START Material for this exercise

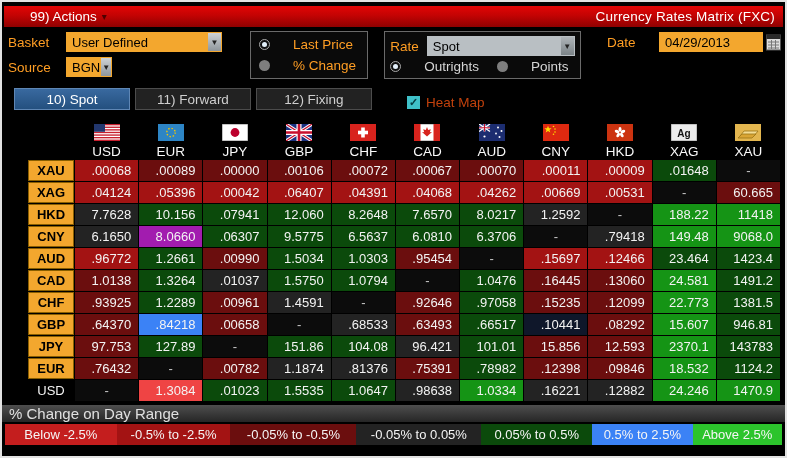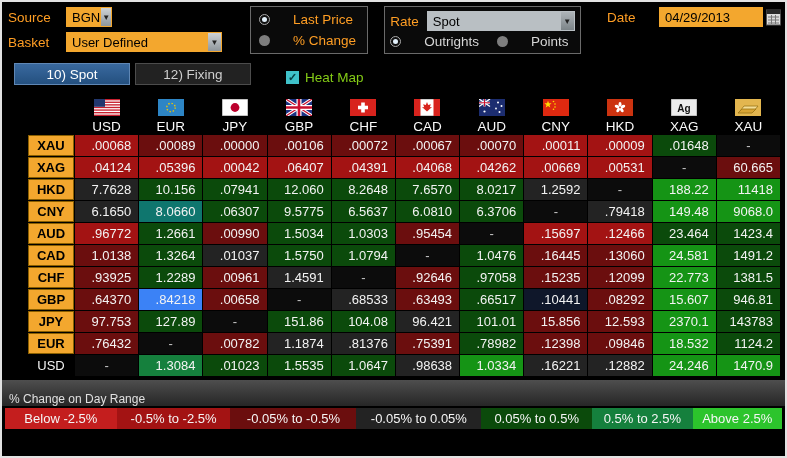--- a/index.html
+++ b/index.html
@@ -60,21 +60,21 @@
   .tab{
     width:116px; height:22px; margin-right:5px; background:#222;
     border:1px solid #4c4c4c; color:#cfcfcf; font-size:13.5px;
     display:flex; align-items:center; justify-content:center; cursor:default;
   }
   .tab.selected{ background:linear-gradient(180deg,#39699f,#24507f); border-color:#5f87b5; color:#fff; }
   .heatmap-toggle{ display:flex; align-items:center; gap:6px; margin-left:30px; }
   .checkbox{ width:13px; height:13px; background:#3fc1c9; color:#073; font-size:11px;
     line-height:13px; text-align:center; font-weight:bold; }
   .checkbox::after{ content:"✓"; color:#064045; }
-  .hm-label{ color:#84cc16; font-size:13.5px; }
+  .hm-label{ color:#c2410c; font-size:13.5px; }
   
   .matrix{
     margin:3px 5px 0 26px;
     display:grid;
     grid-template-columns:46px repeat(11, 1fr);
     grid-template-rows:46px repeat(11, 21px);
     gap:1px;
   }
   .corner{ background:#000; }
   .col-head{ display:flex; flex-direction:column; align-items:center; justify-content:flex-end; gap:3px; background:#000; }
@@ -86,48 +86,55 @@
     font-size:13px; font-weight:600; display:flex; align-items:center; justify-content:center;
   }
   .rowlab.plain{ background:#000; border-color:transparent; color:#f2f2f2; font-weight:400; }
   .cell{
     color:#f3f3f3; font-size:13px; display:flex; align-items:center; justify-content:flex-end;
     padding-right:7px; white-space:nowrap; overflow:hidden;
   }
   .cell.dash{ justify-content:center; padding-right:0; color:#c9c9c9; }
   
   .legend-header{
-    margin-top:4px; height:26px; background:linear-gradient(180deg,#4e4e4e,#262626);
-    color:#e0e0e0; font-size:12px; display:flex; align-items:flex-end; padding-left:7px;
+    margin-top:4px; height:17px; background:linear-gradient(180deg,#4e4e4e,#262626);
+    color:#e0e0e0; font-size:15px; display:flex; align-items:flex-start; padding-left:7px;
   }
   .legend{ margin:2px 3px 0 3px; height:21px; display:flex; }
   .legseg{
     display:flex; align-items:center; justify-content:center;
     color:#f5f5f5; font-size:13px; white-space:nowrap;
   }
 </style>
 </head>
 <body>
 
 <div class="window">
 
+  <div class="titlebar">
+    <div class="actions">
+      <span>99) Actions</span>
+      <span class="caret">▾</span>
+    </div>
+    <div class="tb-title">Currency Rates Matrix (FXC)</div>
+  </div>
 
   <div class="controls">
     <div class="ctl-col">
+      <div class="ctl-row">
+        <span class="ctl-label">Basket</span>
+        <div class="field f-basket">
+          <span class="val">User Defined</span>
+          <span class="dd-arrow"></span>
+        </div>
+      </div>
       <div class="ctl-row">
         <span class="ctl-label">Source</span>
         <div class="field f-source">
           <span class="val">BGN</span>
-          <span class="dd-arrow"></span>
-        </div>
-      </div>
-      <div class="ctl-row">
-        <span class="ctl-label">Basket</span>
-        <div class="field f-basket">
-          <span class="val">User Defined</span>
           <span class="dd-arrow"></span>
         </div>
       </div>
     </div>
 
     <div class="groupbox pricebox">
       <div class="radio-row">
         <span class="radio sel"></span>
         <span class="rlabel orange">Last Price</span>
       </div>
@@ -174,20 +181,21 @@
               <line x1="9.5" y1="6" x2="9.5" y2="15"></line>
             </g>
           </svg>
       </span>
     </div>
   </div>
 
   <div class="tab-row">
 
     <div class="tab selected">10) Spot</div>
+      <div class="tab">11) Forward</div>
       <div class="tab">12) Fixing</div>
       <div class="heatmap-toggle">
       <span class="checkbox"></span>
       <span class="hm-label">Heat Map</span>
     </div>
   </div>
 
   <div class="matrix">
       <div class="corner"></div>
       <div class="col-head">
@@ -359,21 +367,21 @@
       <div class="cell" style="background: rgb(11, 74, 11);">12.060</div>
       <div class="cell" style="background: rgb(11, 74, 11);">8.2648</div>
       <div class="cell" style="background: rgb(11, 74, 11);">7.6570</div>
       <div class="cell" style="background: rgb(11, 74, 11);">8.0217</div>
       <div class="cell" style="background: rgb(35, 35, 35);">1.2592</div>
       <div class="cell dash" style="background: rgb(12, 12, 12);">-</div>
       <div class="cell" style="background: rgb(21, 148, 21);">188.22</div>
       <div class="cell" style="background: rgb(21, 148, 21);">11418</div>
       <div class="rowlab">CNY</div>
       <div class="cell" style="background: rgb(35, 35, 35);">6.1650</div>
-      <div class="cell" style="background: #0f766e;">8.0660</div>
+      <div class="cell" style="background: #a21caf;">8.0660</div>
       <div class="cell" style="background: rgb(11, 74, 11);">.06307</div>
       <div class="cell" style="background: rgb(11, 74, 11);">9.5775</div>
       <div class="cell" style="background: rgb(11, 74, 11);">6.5637</div>
       <div class="cell" style="background: rgb(11, 74, 11);">6.0810</div>
       <div class="cell" style="background: rgb(11, 74, 11);">6.3706</div>
       <div class="cell dash" style="background: rgb(12, 12, 12);">-</div>
       <div class="cell" style="background: rgb(35, 35, 35);">.79418</div>
       <div class="cell" style="background: rgb(21, 148, 21);">149.48</div>
       <div class="cell" style="background: rgb(21, 148, 21);">9068.0</div>
       <div class="rowlab">AUD</div>
@@ -443,38 +451,38 @@
       <div class="cell" style="background: rgb(35, 35, 35);">1.1874</div>
       <div class="cell" style="background: rgb(35, 35, 35);">.81376</div>
       <div class="cell" style="background: rgb(107, 14, 14);">.75391</div>
       <div class="cell" style="background: rgb(11, 74, 11);">.78982</div>
       <div class="cell" style="background: rgb(107, 14, 14);">.12398</div>
       <div class="cell" style="background: rgb(107, 14, 14);">.09846</div>
       <div class="cell" style="background: rgb(21, 148, 21);">18.532</div>
       <div class="cell" style="background: rgb(11, 74, 11);">1124.2</div>
       <div class="rowlab plain">USD</div>
       <div class="cell dash" style="background: rgb(12, 12, 12);">-</div>
-      <div class="cell" style="background: #15803d;">1.3084</div>
+      <div class="cell" style="background: #ef4444;">1.3084</div>
       <div class="cell" style="background: rgb(11, 74, 11);">.01023</div>
       <div class="cell" style="background: rgb(11, 74, 11);">1.5535</div>
       <div class="cell" style="background: rgb(11, 74, 11);">1.0647</div>
       <div class="cell" style="background: rgb(35, 35, 35);">.98638</div>
       <div class="cell" style="background: rgb(21, 148, 21);">1.0334</div>
       <div class="cell" style="background: rgb(35, 35, 35);">.16221</div>
       <div class="cell" style="background: rgb(35, 35, 35);">.12882</div>
       <div class="cell" style="background: rgb(21, 148, 21);">24.246</div>
       <div class="cell" style="background: rgb(21, 148, 21);">1470.9</div>
     </div>
 
   <div class="legend-header">
     <span>% Change on Day Range</span>
   </div>
   <div class="legend">
       <div class="legseg" style="background: rgb(196, 30, 30); flex-grow: 110; flex-basis: 0px;">Below -2.5%</div>
       <div class="legseg" style="background: rgb(163, 19, 19); flex-grow: 112; flex-basis: 0px;">-0.5% to -2.5%</div>
       <div class="legseg" style="background: rgb(107, 14, 14); flex-grow: 124; flex-basis: 0px;">-0.05% to -0.5%</div>
       <div class="legseg" style="background: rgb(35, 35, 35); flex-grow: 123; flex-basis: 0px;">-0.05% to 0.05%</div>
       <div class="legseg" style="background: rgb(11, 74, 11); flex-grow: 109; flex-basis: 0px;">0.05% to 0.5%</div>
-      <div class="legseg" style="background: #15803d; flex-grow: 99; flex-basis: 0px;">0.5% to 2.5%</div>
+      <div class="legseg" style="background: #3b82f6; flex-grow: 99; flex-basis: 0px;">0.5% to 2.5%</div>
       <div class="legseg" style="background: rgb(44, 196, 44); flex-grow: 88; flex-basis: 0px;">Above 2.5%</div>
     </div>
 
 </div>
 
 </body></html>

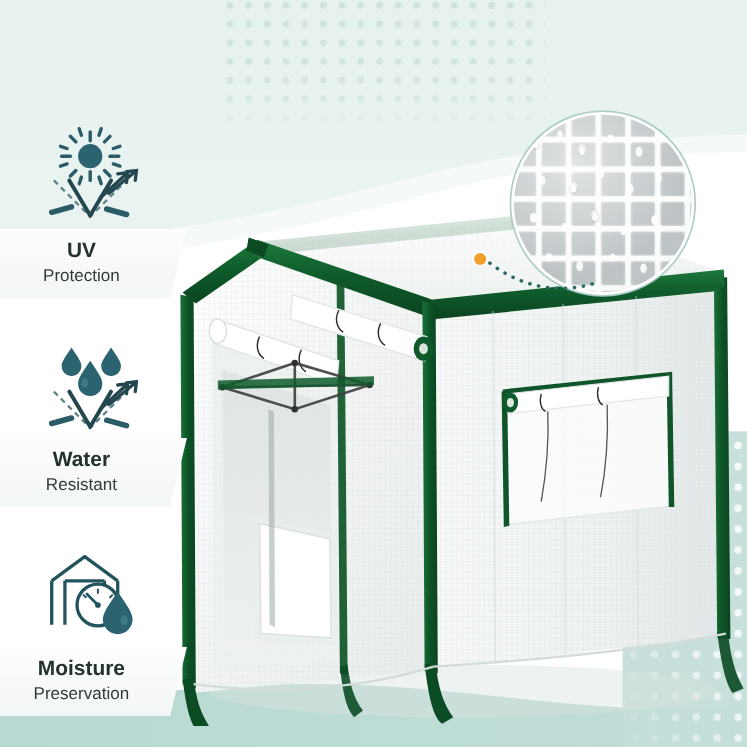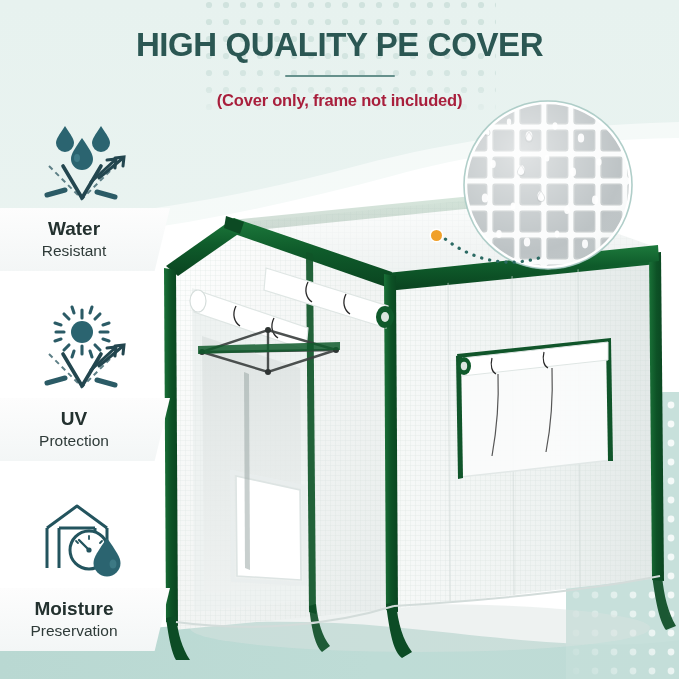--- a/index.html
+++ b/index.html
@@ -119,25 +119,20 @@
              L679 679 L0 679 Z" fill="url(#mintWave)"></path>
 
     <path d="M566 392 L679 392 L679 679 L566 679 Z" fill="#c4ded9" opacity="0.95"></path>
     <path d="M566 392 C 600 430, 612 520, 600 600 L566 679 Z" fill="#e9f3f0" opacity="0.0"></path>
 
     <g mask="url(#mBRDots)">
       <rect x="566" y="392" width="113" height="287" fill="url(#whiteDots)"></rect>
     </g>
   </svg>
 
-  <div class="header">
-    <h1 class="title">HIGH QUALITY PE COVER</h1>
-    <div class="title-rule"></div>
-    <p class="subtitle">(Cover only, frame not included)</p>
-  </div>
 
   <svg class="photo" viewBox="0 0 539 500">
     <defs>
       <linearGradient id="meshWhite" x1="0" y1="0" x2="1" y2="1">
         <stop offset="0%" stop-color="#ffffff"></stop>
         <stop offset="50%" stop-color="#f3f5f4"></stop>
         <stop offset="100%" stop-color="#e7eceb"></stop>
       </linearGradient>
       <linearGradient id="meshWhite2" x1="0" y1="0" x2="1" y2="0">
         <stop offset="0%" stop-color="#f7f9f8"></stop>
@@ -343,54 +338,20 @@
   <svg class="callout-line" viewBox="0 0 120 60">
     <path d="M14 14 C 44 40, 80 48, 114 38" stroke="#2b6a63" stroke-width="3.2" fill="none" stroke-linecap="round" stroke-dasharray="0.2 8"></path>
   </svg>
   <div class="callout-dot"></div>
 
   <div class="features">
 
     <div class="feature">
       <div class="icon-wrap">
         <svg viewBox="0 0 110 92" width="110" height="92">
-          <g fill="#2b6470">
-            <path d="M38 12 c-6 9 -9 13 -9 17 a9 9 0 0 0 18 0 c0 -4 -3 -8 -9 -17z"></path>
-            <path d="M55 24 c-7.5 11 -11 16 -11 21 a11 11 0 0 0 22 0 c0 -5 -3.5 -10 -11 -21z"></path>
-            <path d="M74 12 c-6 9 -9 13 -9 17 a9 9 0 0 0 18 0 c0 -4 -3 -8 -9 -17z"></path>
-          </g>
-          <g fill="#4b8a96" opacity="0.6">
-            <ellipse cx="50" cy="44" rx="3" ry="4"></ellipse>
-          </g>
-          <g stroke="#5d7f86" stroke-width="2" stroke-dasharray="5 4" fill="none">
-            <path d="M22 52 L52 82"></path>
-            <path d="M54 86 L86 54"></path>
-          </g>
-          <path d="M36 52 L55 84 L74 52" stroke="#23464f" stroke-width="3.6" fill="none" stroke-linecap="round" stroke-linejoin="round"></path>
-          <g stroke="#23464f" stroke-width="3" fill="none" stroke-linecap="round">
-            <path d="M64 68 L88 46"></path>
-            <path d="M80 46 L89 45 L88 54"></path>
-            <path d="M72 64 L96 44"></path>
-            <path d="M88 44 L97 43 L96 52"></path>
-          </g>
-          <g stroke="#2b5b66" stroke-width="5" stroke-linecap="round">
-            <path d="M20 81 L38 76"></path>
-            <path d="M70 78 L88 83"></path>
-          </g>
-        </svg>
-      </div>
-      <div class="label">
-        <span class="l1">Water</span>
-        <span class="l2">Resistant</span>
-      </div>
-    </div>
-
-    <div class="feature">
-      <div class="icon-wrap">
-        <svg viewBox="0 0 110 92" width="110" height="92">
           <g stroke="#2b5b66" stroke-width="3.1" stroke-linecap="round" fill="none">
             <path d="M55 6 V14"></path>
               <path d="M55 42 V50"></path>
             <path d="M37 28 H29"></path>
               <path d="M81 28 H73"></path>
             <path d="M42 15 L37 10"></path>
               <path d="M68 15 L73 10"></path>
             <path d="M42 41 L37 46"></path>
               <path d="M68 41 L73 46"></path>
             <path d="M47 9 L45 3"></path>
@@ -426,20 +387,54 @@
       </div>
       <div class="label">
         <span class="l1">UV</span>
         <span class="l2">Protection</span>
       </div>
     </div>
 
     <div class="feature">
       <div class="icon-wrap">
         <svg viewBox="0 0 110 92" width="110" height="92">
+          <g fill="#2b6470">
+            <path d="M38 12 c-6 9 -9 13 -9 17 a9 9 0 0 0 18 0 c0 -4 -3 -8 -9 -17z"></path>
+            <path d="M55 24 c-7.5 11 -11 16 -11 21 a11 11 0 0 0 22 0 c0 -5 -3.5 -10 -11 -21z"></path>
+            <path d="M74 12 c-6 9 -9 13 -9 17 a9 9 0 0 0 18 0 c0 -4 -3 -8 -9 -17z"></path>
+          </g>
+          <g fill="#4b8a96" opacity="0.6">
+            <ellipse cx="50" cy="44" rx="3" ry="4"></ellipse>
+          </g>
+          <g stroke="#5d7f86" stroke-width="2" stroke-dasharray="5 4" fill="none">
+            <path d="M22 52 L52 82"></path>
+            <path d="M54 86 L86 54"></path>
+          </g>
+          <path d="M36 52 L55 84 L74 52" stroke="#23464f" stroke-width="3.6" fill="none" stroke-linecap="round" stroke-linejoin="round"></path>
+          <g stroke="#23464f" stroke-width="3" fill="none" stroke-linecap="round">
+            <path d="M64 68 L88 46"></path>
+            <path d="M80 46 L89 45 L88 54"></path>
+            <path d="M72 64 L96 44"></path>
+            <path d="M88 44 L97 43 L96 52"></path>
+          </g>
+          <g stroke="#2b5b66" stroke-width="5" stroke-linecap="round">
+            <path d="M20 81 L38 76"></path>
+            <path d="M70 78 L88 83"></path>
+          </g>
+        </svg>
+      </div>
+      <div class="label">
+        <span class="l1">Water</span>
+        <span class="l2">Resistant</span>
+      </div>
+    </div>
+
+    <div class="feature">
+      <div class="icon-wrap">
+        <svg viewBox="0 0 110 92" width="110" height="92">
 
           <g stroke="#23545e" stroke-width="3" fill="none" stroke-linejoin="round">
             <path d="M20 34 L50 12 L80 34"></path>
             <path d="M20 34 L20 74"></path>
             <path d="M80 34 L80 58"></path>
             <path d="M32 34 L32 74"></path>
             <path d="M32 34 L68 34"></path>
             <path d="M68 34 L68 44"></path>
           </g>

END Material for this exercise

**Work to be completed**
Lines holding the word "Water" in the entries above are the ones to pull out. Copy them all.

**Exercise output**
-        <span class="l1">Water</span>
+        <span class="l1">Water</span>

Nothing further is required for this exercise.